Please return the lines of the data that contain "refers".

+++++

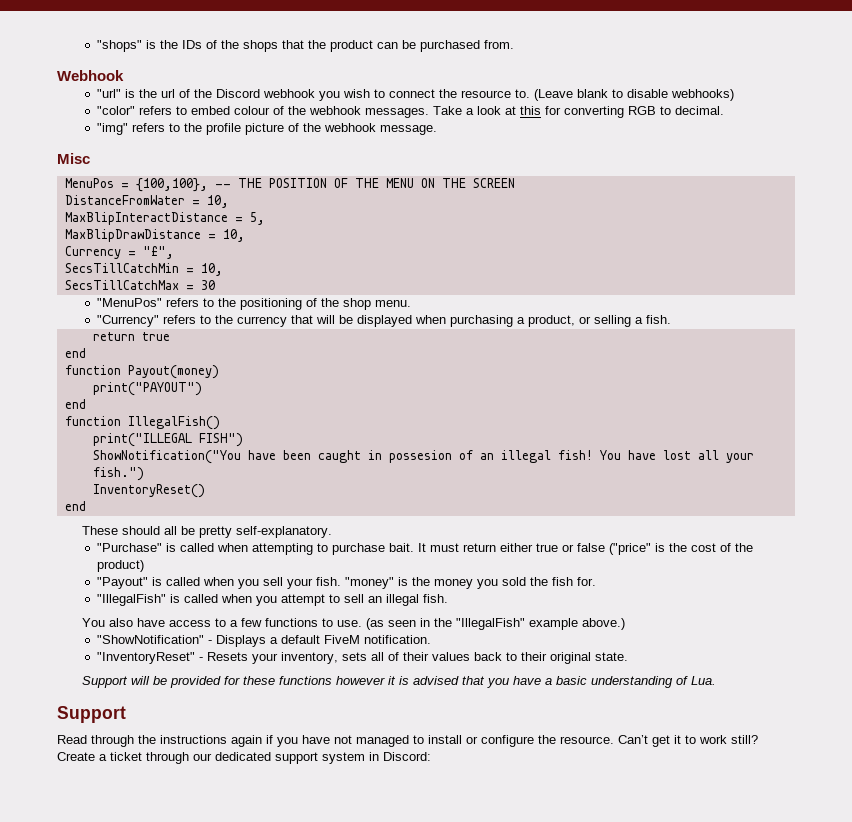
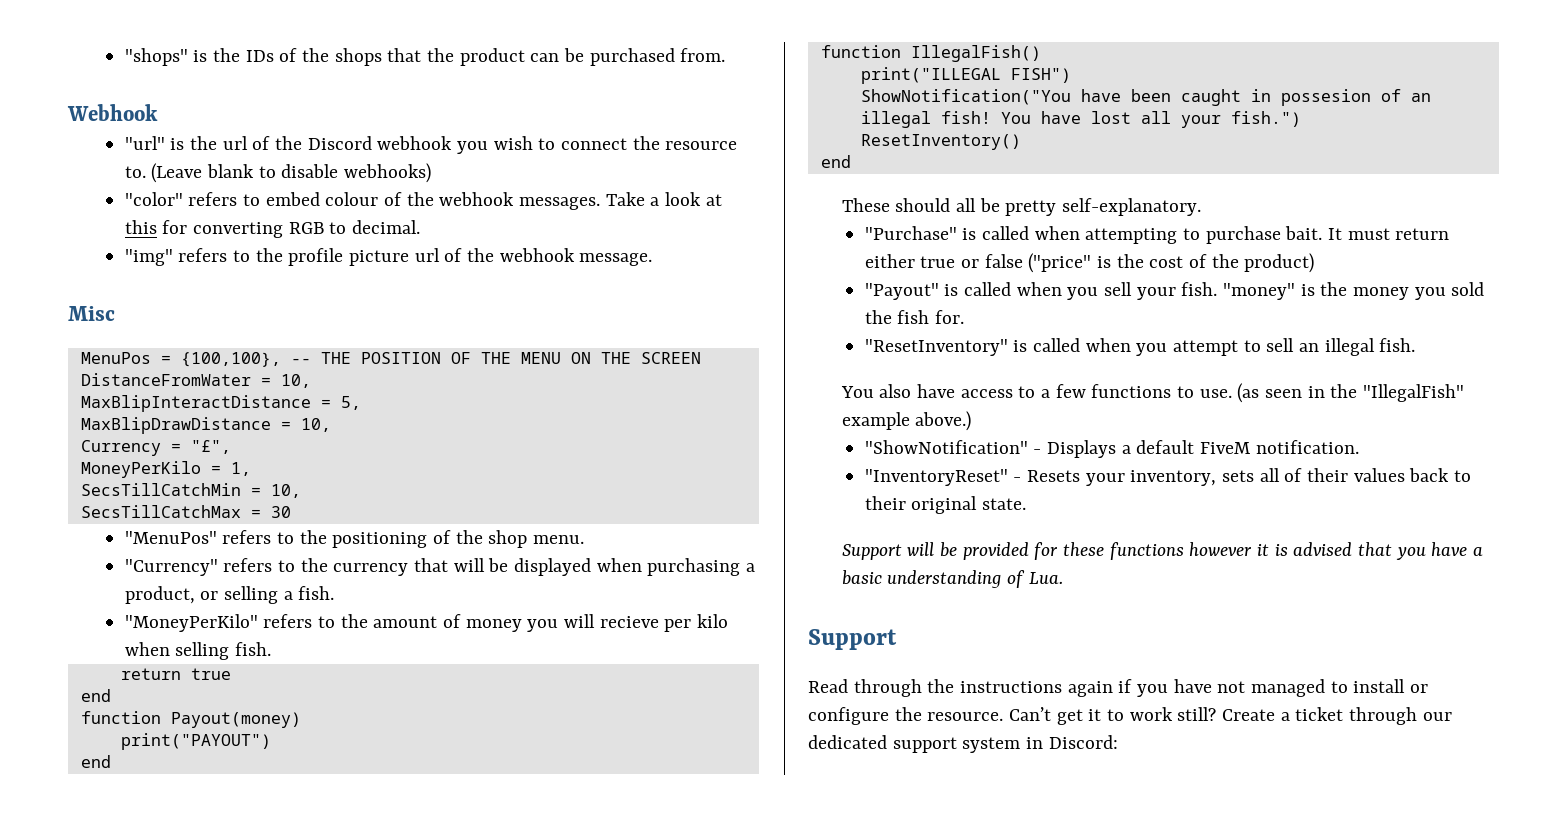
- "img" refers to the profile picture of the webhook message.
+ "img" refers to the profile picture url of the webhook message.
+ MoneyPerKilo = 1,
+ "MoneyPerKilo" refers to the amount of money you will recieve per kilo when selling fish.
- InventoryReset()
+ ResetInventory()
- "IllegalFish" is called when you attempt to sell an illegal fish.
+ "ResetInventory" is called when you attempt to sell an illegal fish.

+++++

WRITTEN ANSWER:
- "img" refers to the profile picture of the webhook message.
+ "img" refers to the profile picture url of the webhook message.
+ "MoneyPerKilo" refers to the amount of money you will recieve per kilo when selling fish.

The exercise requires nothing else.